Last person I had a relationship with was 12 years older than I. I thought I had a catch till I realized age has nothing to do with maturity. From this point on im no longer concerned about the looks and age. Yes there has to be attraction for it to work but it won't be the larger issue. That will just fall into place if your into the person. The main thing is if the quality of them and if we match in life goals . If we are on the same track.


malibu818, if you are not concerned with age, then why do you have your account filter set to limit the age of people who contact you?

DTHRomeo's photo
Wed 10/17/12 10:27 PM
Age is nothing but a number ... But sometimes maturity is not there

Either younger or older

sandymac68's photo
Wed 10/17/12 10:42 PM
it really depends. I always have been with guys younger but only by ten years younger then me cause they wud make me feel young, but lately older men then me have caught my eyes cause of respect, and being treated as a lady and i don't think it has anything to do with midlife crisis, it more to do with how u want to feel within yrself...

TexasScoundrel's photo
Thu 10/18/12 04:42 AM
I feel the same way OP. Women my age (50) are are generally obese (BMI above 29.9). And the few that have taken good care of themselves are usually only interested in men wealthier than myself. I see the second type hanging out in bars near a marina.

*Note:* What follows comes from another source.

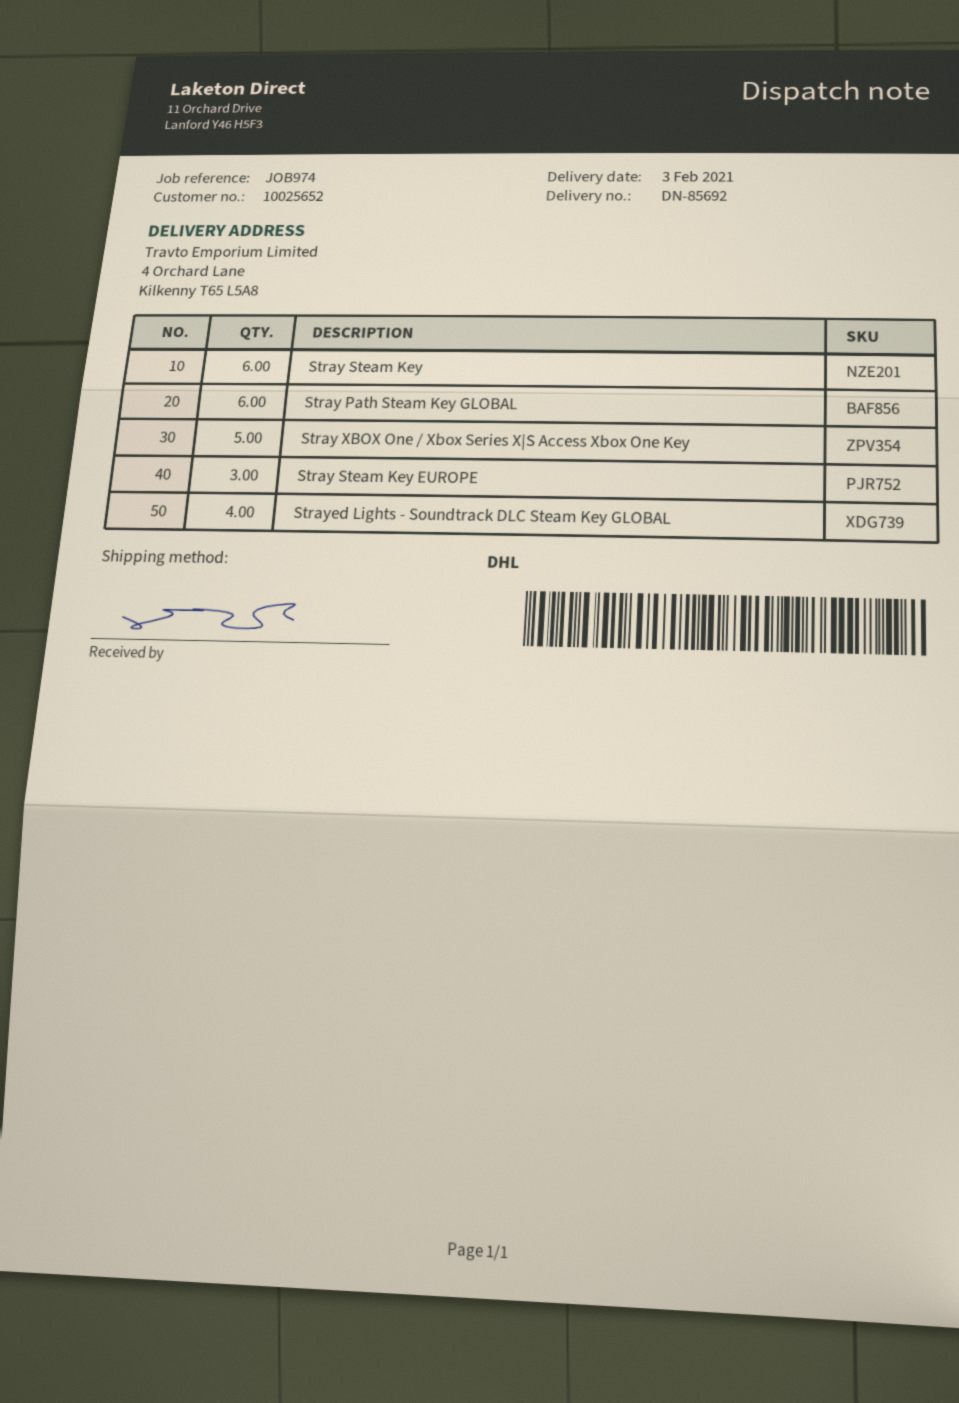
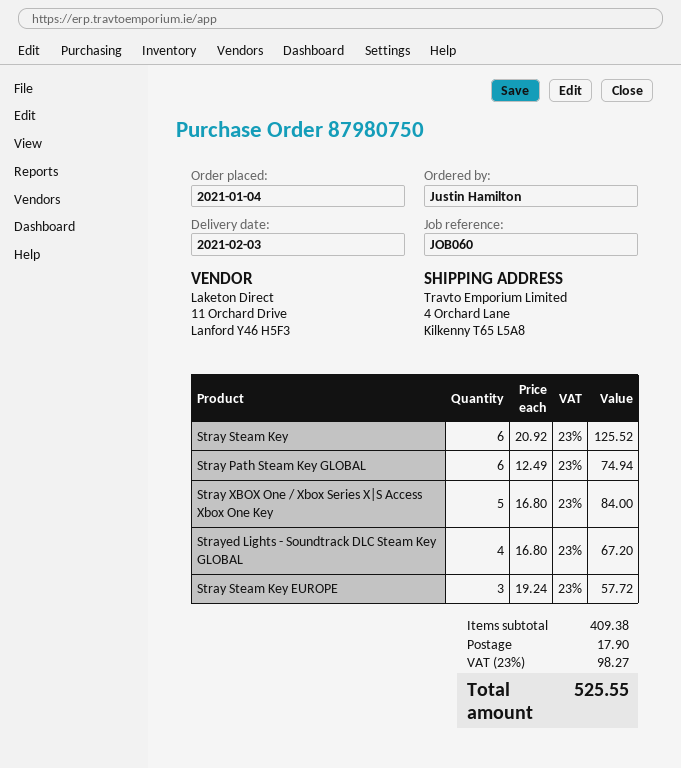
reference: JOB974 -> JOB060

Most women are in their first marriage by their mid to late 20s. And that'll last seven or eight years. So, when it's over they're mostly the two types I mentioned above.

That leaves only women in their late teens and early 20s. So, that's who I usually date.

I don't generally get to deeply involved with them though. It's like a ride at Six Flags. I enjoy it while it lasts and then jump on another. When I met my last girlfriend I was involved with three other young ladies. But, the one that became my girlfriend was just more fun to hang out with. So, I gradually began to spend more and more time with her until we were exclusive.

My advice is date the most interesting, attractive, fun person you can and enjoy it s long as you can.Because none of us know how long we have.

s1owhand's photo
Thu 10/18/12 05:36 AM
Date whomever you like. What do you care what other people think?